Task prompt –
A line below contains "- 鸿蒙调试目前只适配好了V", and a later one contains "- Chrome调试器支持Android &". Repeat both, with every line between them, exactly.

Dataset –
○ ○ ○
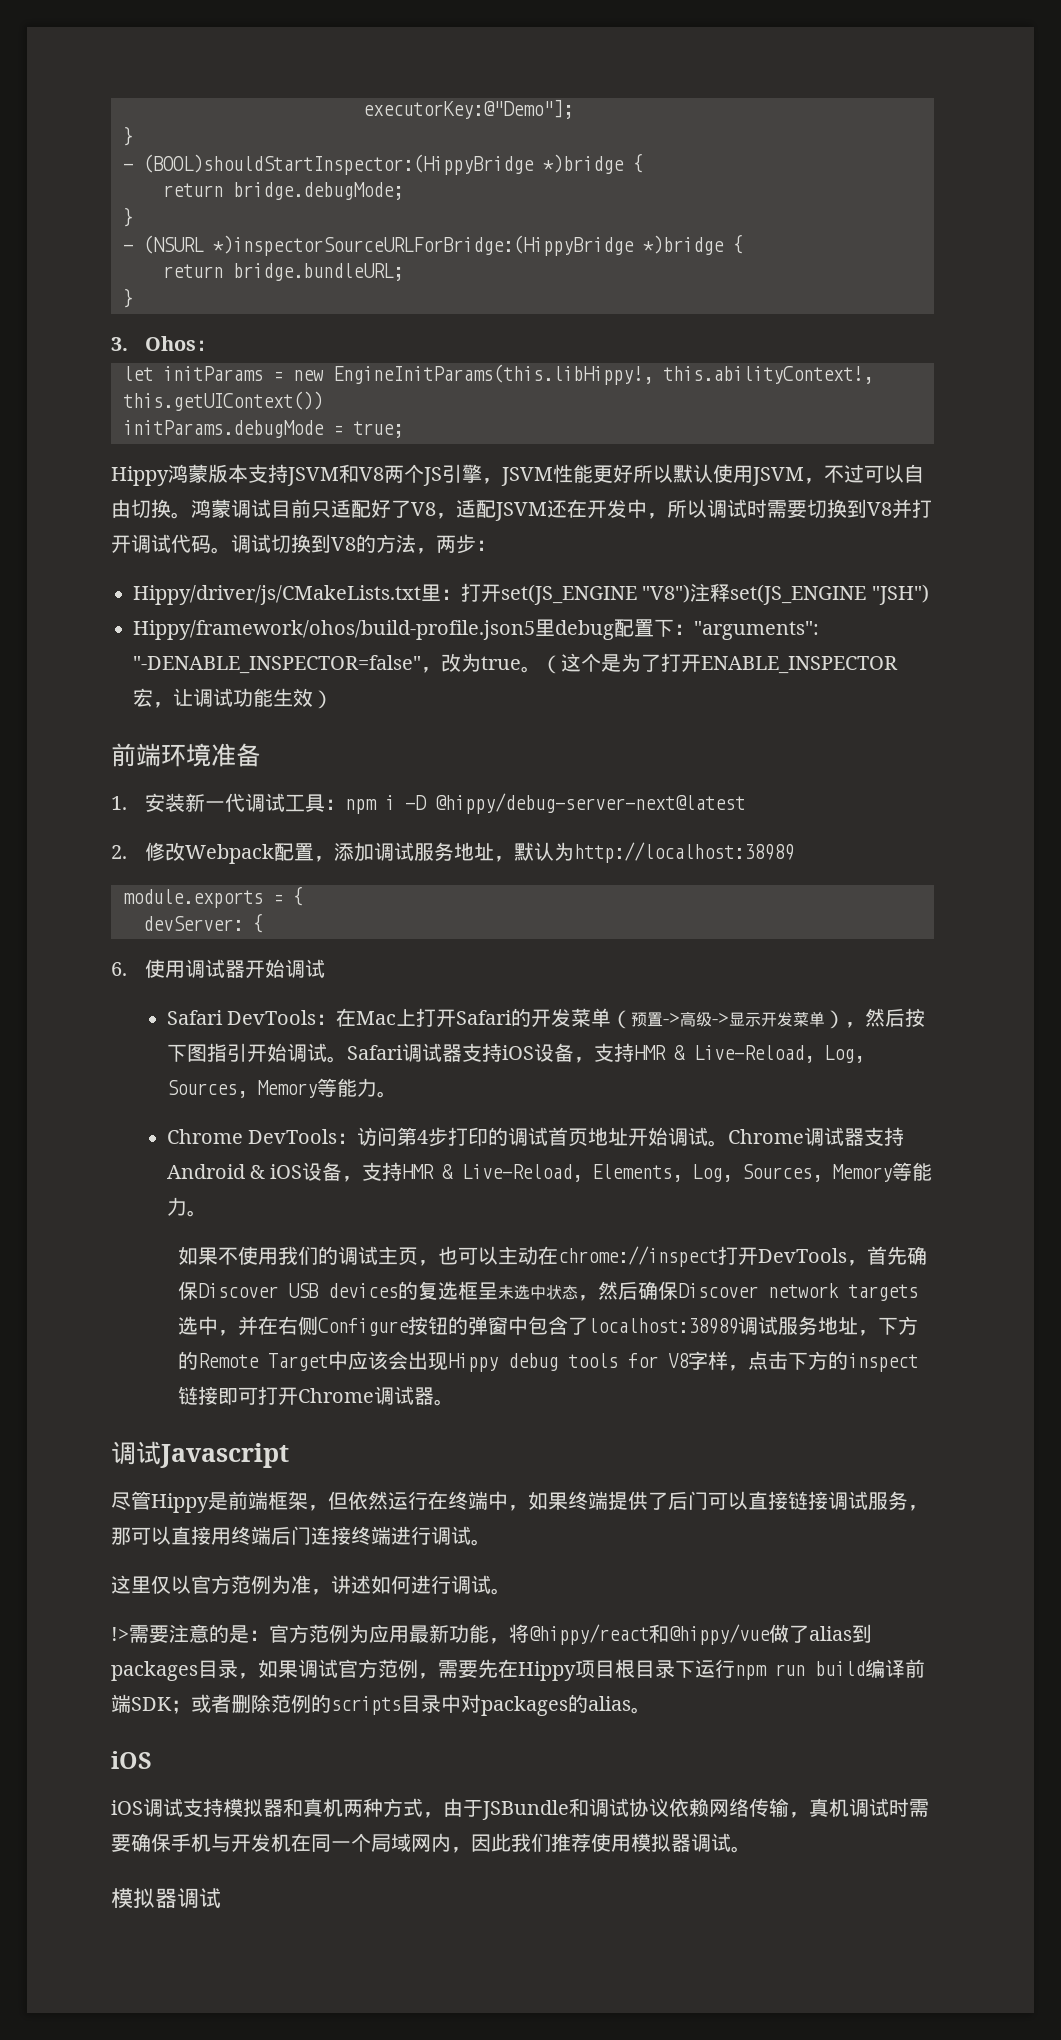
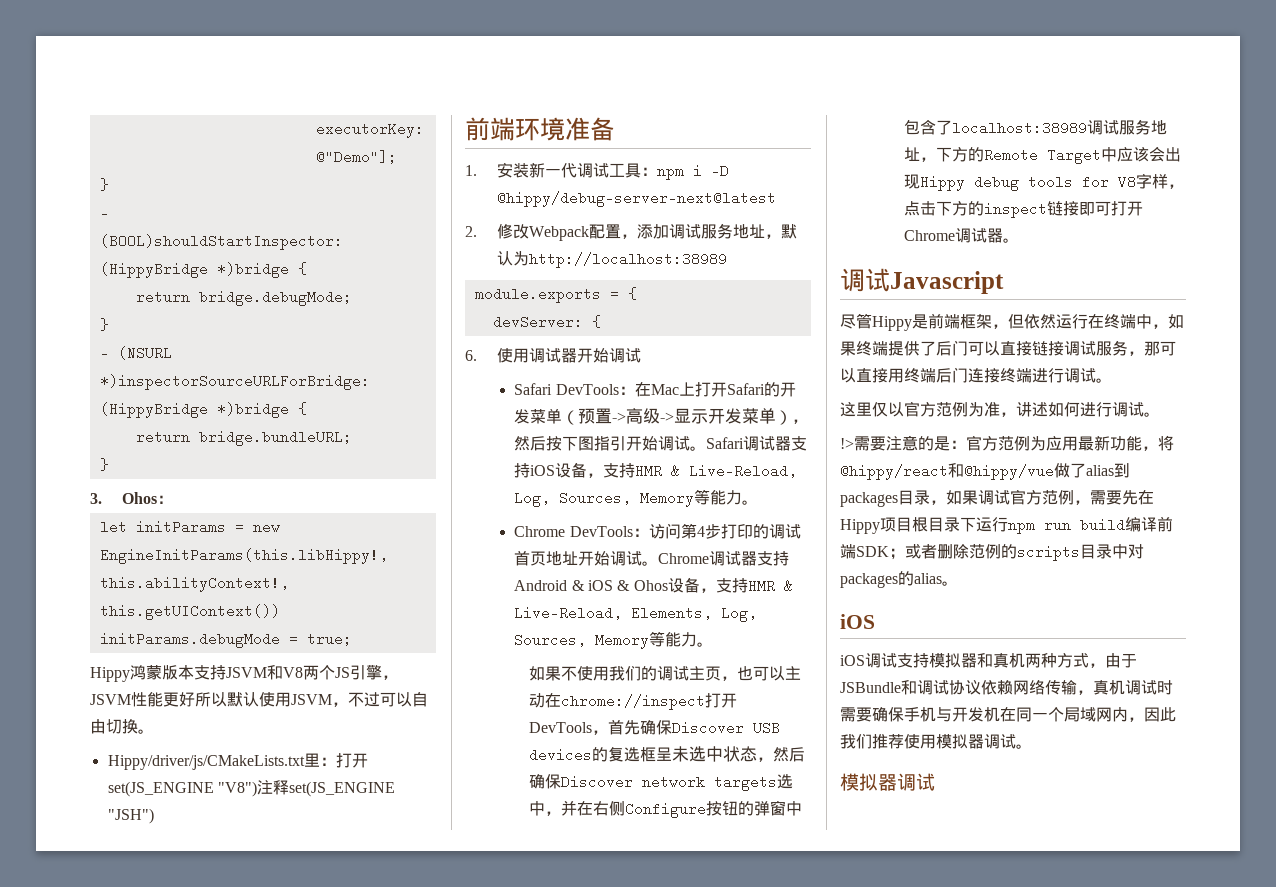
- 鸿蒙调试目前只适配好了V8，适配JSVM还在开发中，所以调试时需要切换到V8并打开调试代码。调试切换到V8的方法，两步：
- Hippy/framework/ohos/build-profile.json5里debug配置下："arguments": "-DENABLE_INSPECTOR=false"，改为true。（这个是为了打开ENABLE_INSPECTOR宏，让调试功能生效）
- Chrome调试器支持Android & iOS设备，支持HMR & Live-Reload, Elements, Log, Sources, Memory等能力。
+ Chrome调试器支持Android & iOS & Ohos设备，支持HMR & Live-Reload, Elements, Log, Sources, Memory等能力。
○ ○ ○
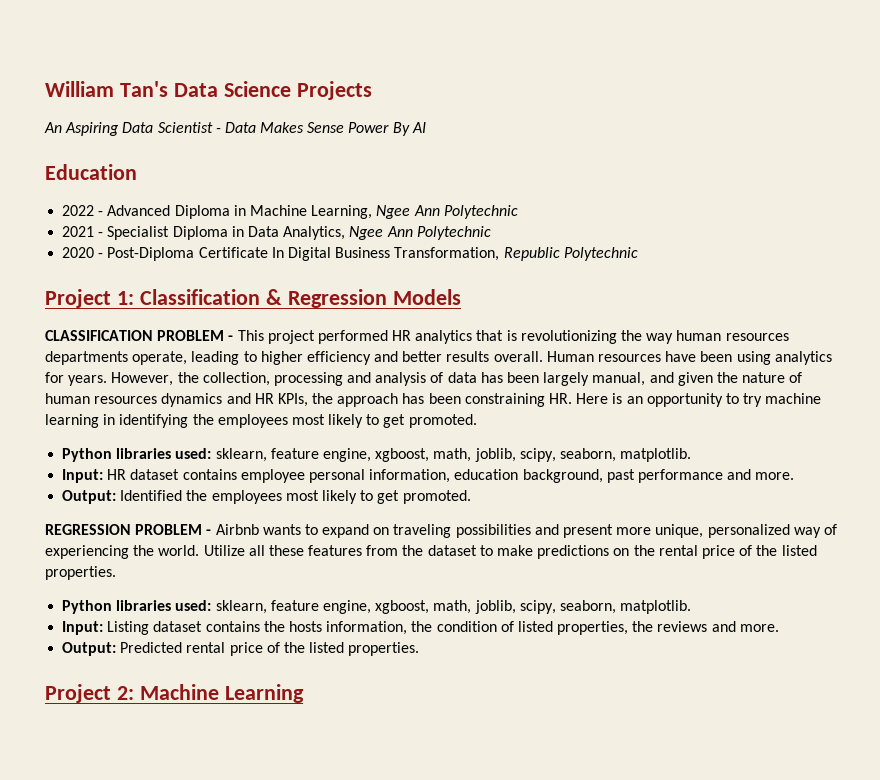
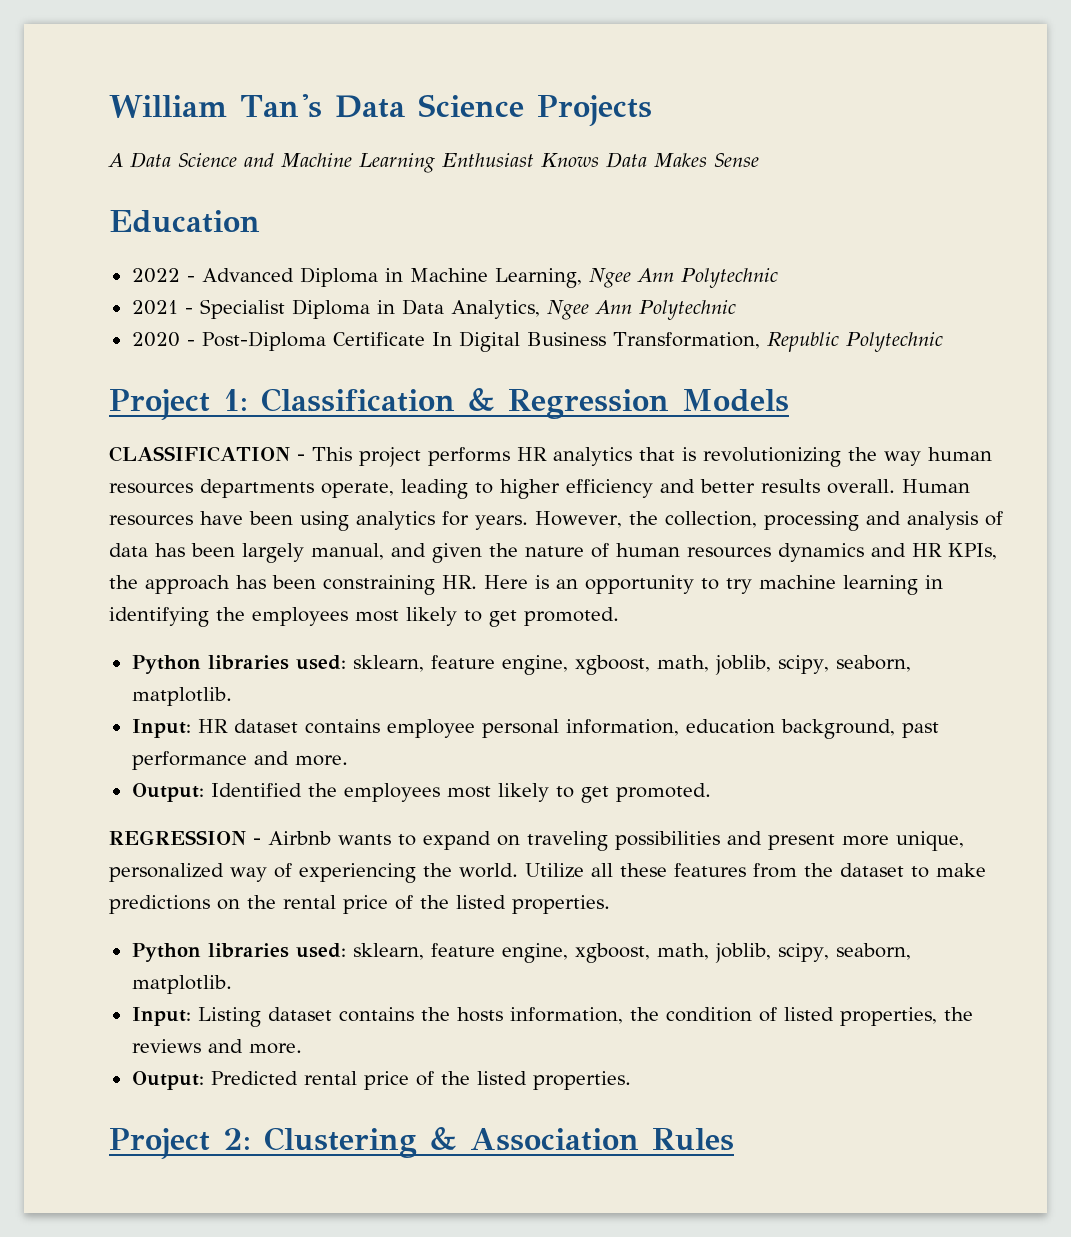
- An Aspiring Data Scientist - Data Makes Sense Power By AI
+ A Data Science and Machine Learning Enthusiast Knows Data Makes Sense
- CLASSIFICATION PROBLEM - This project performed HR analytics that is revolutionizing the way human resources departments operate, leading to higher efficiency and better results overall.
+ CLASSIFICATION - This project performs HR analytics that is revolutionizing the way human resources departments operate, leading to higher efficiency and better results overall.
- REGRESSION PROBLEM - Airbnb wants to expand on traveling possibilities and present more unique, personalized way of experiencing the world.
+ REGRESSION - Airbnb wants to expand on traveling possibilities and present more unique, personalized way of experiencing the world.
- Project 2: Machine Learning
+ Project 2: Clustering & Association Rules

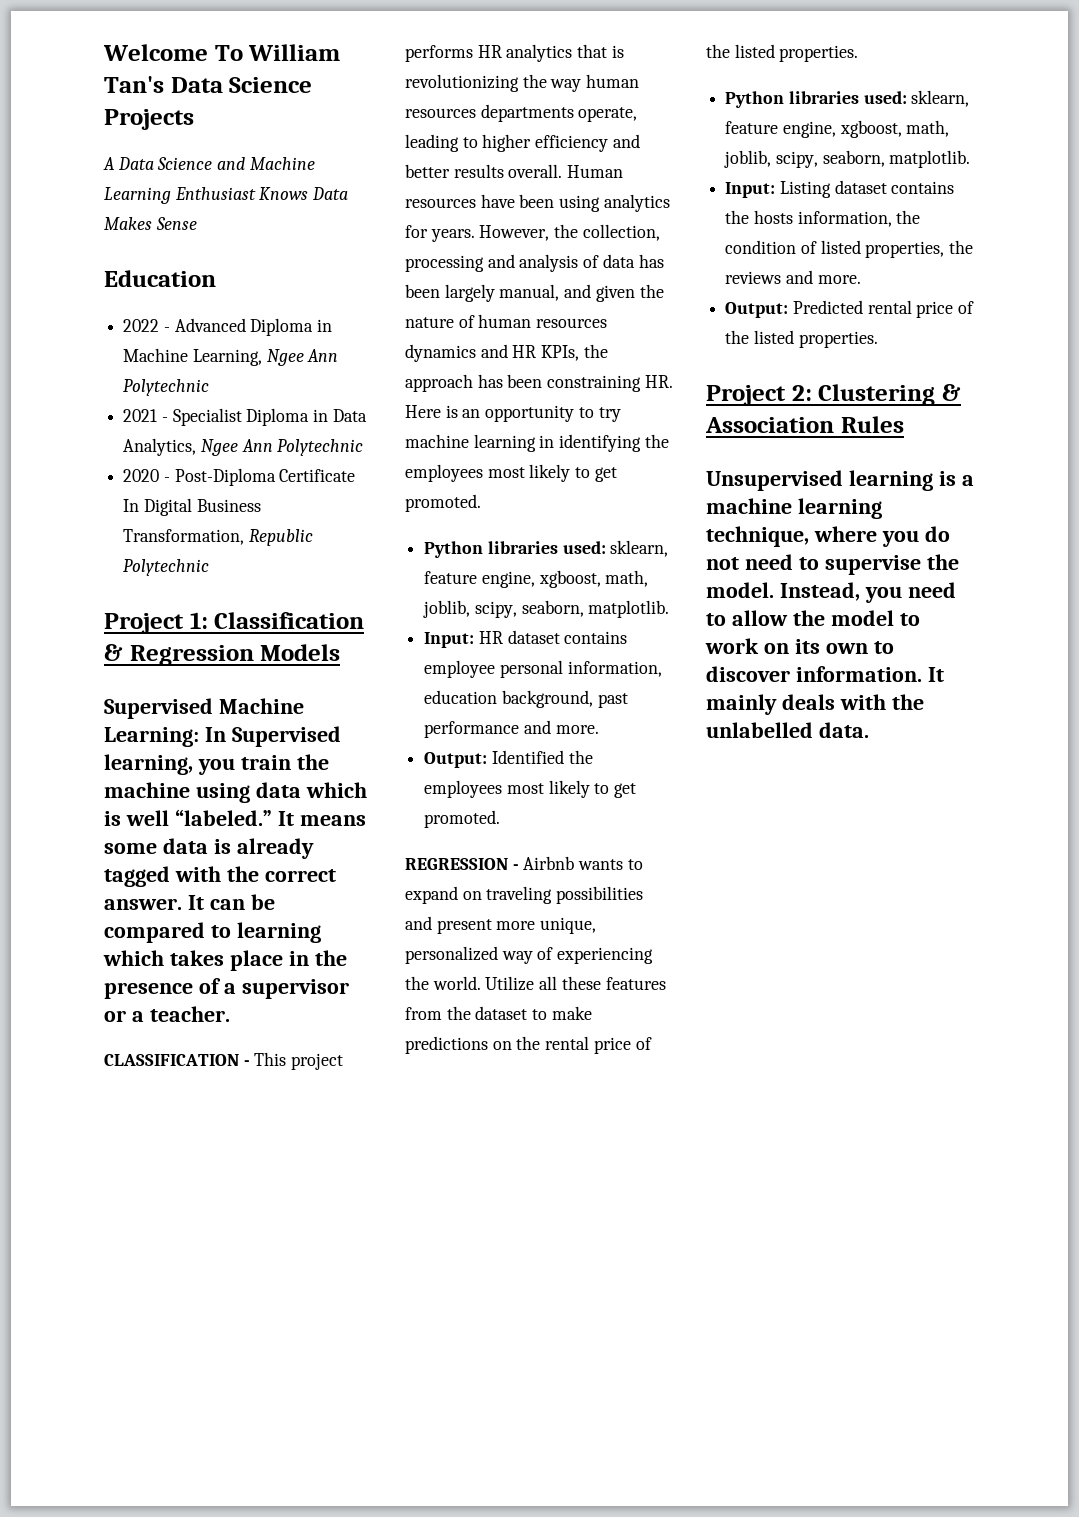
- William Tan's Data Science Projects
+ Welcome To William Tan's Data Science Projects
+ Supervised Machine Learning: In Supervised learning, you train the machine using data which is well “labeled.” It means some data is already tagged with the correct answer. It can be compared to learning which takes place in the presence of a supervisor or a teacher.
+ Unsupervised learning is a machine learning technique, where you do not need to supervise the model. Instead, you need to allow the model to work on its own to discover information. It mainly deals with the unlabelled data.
○ ○ ○
Task output –
- 鸿蒙调试目前只适配好了V8，适配JSVM还在开发中，所以调试时需要切换到V8并打开调试代码。调试切换到V8的方法，两步：
- Hippy/framework/ohos/build-profile.json5里debug配置下："arguments": "-DENABLE_INSPECTOR=false"，改为true。（这个是为了打开ENABLE_INSPECTOR宏，让调试功能生效）
- Chrome调试器支持Android & iOS设备，支持HMR & Live-Reload, Elements, Log, Sources, Memory等能力。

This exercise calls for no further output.